[The problem] In the records below, find the line with "discount: 50.00 -> 254.35" and the line with "balance: 2283.53 -> 2089.18"; return exactly those lines and every line between them.

[Records contained in a dataset]
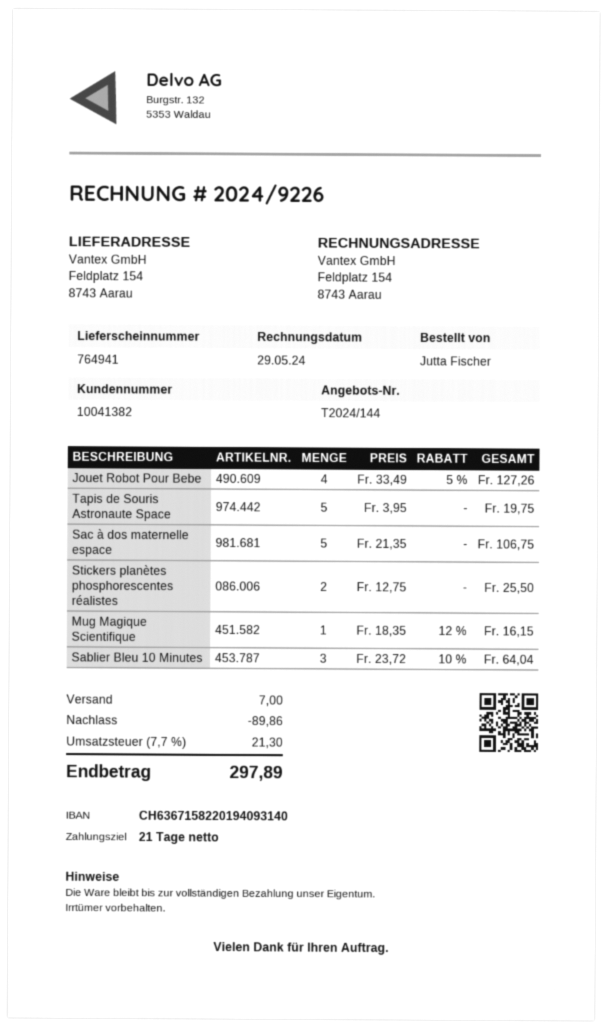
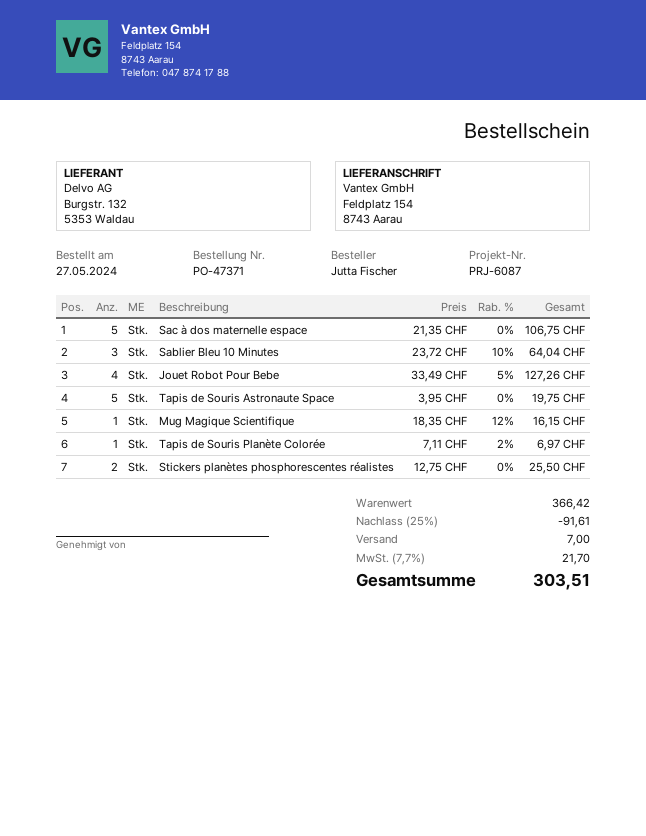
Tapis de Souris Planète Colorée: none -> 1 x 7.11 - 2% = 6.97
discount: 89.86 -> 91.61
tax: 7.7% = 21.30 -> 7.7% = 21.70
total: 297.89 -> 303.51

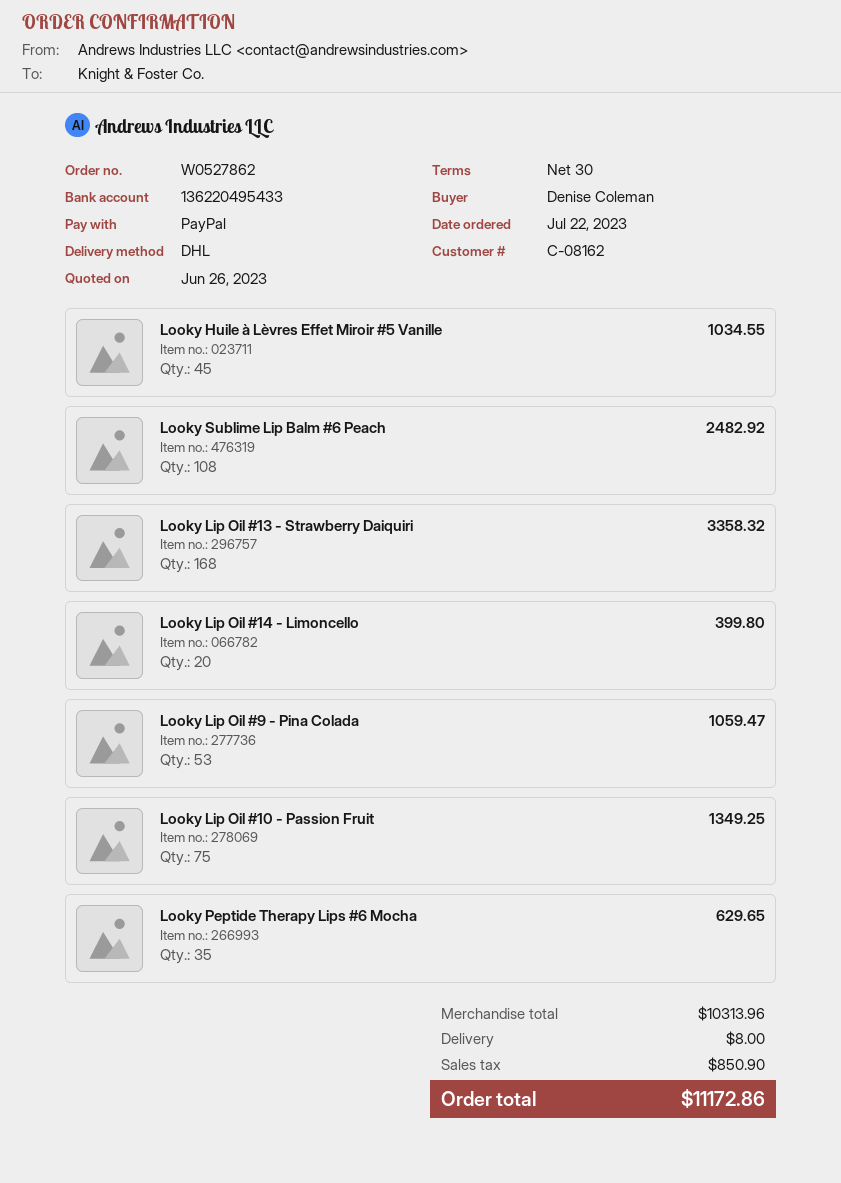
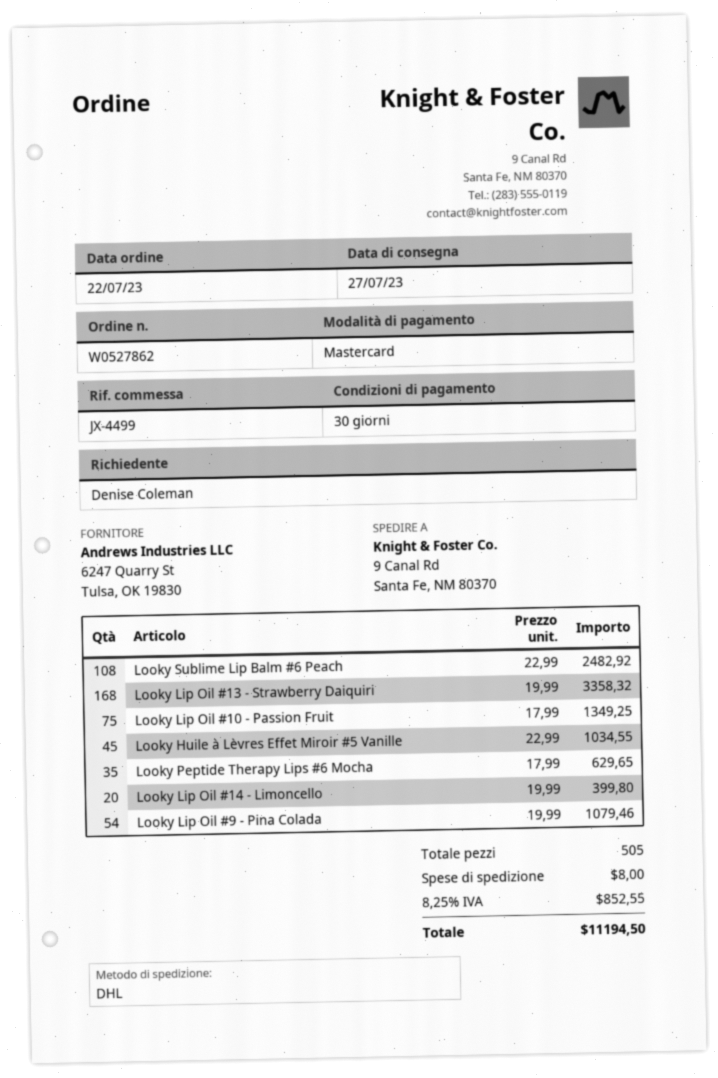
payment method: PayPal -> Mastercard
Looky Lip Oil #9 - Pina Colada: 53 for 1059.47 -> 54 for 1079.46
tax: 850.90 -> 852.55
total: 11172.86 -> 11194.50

--

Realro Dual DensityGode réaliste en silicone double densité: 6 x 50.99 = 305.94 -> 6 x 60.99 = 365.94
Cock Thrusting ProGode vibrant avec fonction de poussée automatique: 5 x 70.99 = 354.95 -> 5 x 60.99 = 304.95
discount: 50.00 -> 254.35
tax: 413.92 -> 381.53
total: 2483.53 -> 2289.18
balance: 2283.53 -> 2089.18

[Task solution]
discount: 50.00 -> 254.35
tax: 413.92 -> 381.53
total: 2483.53 -> 2289.18
balance: 2283.53 -> 2089.18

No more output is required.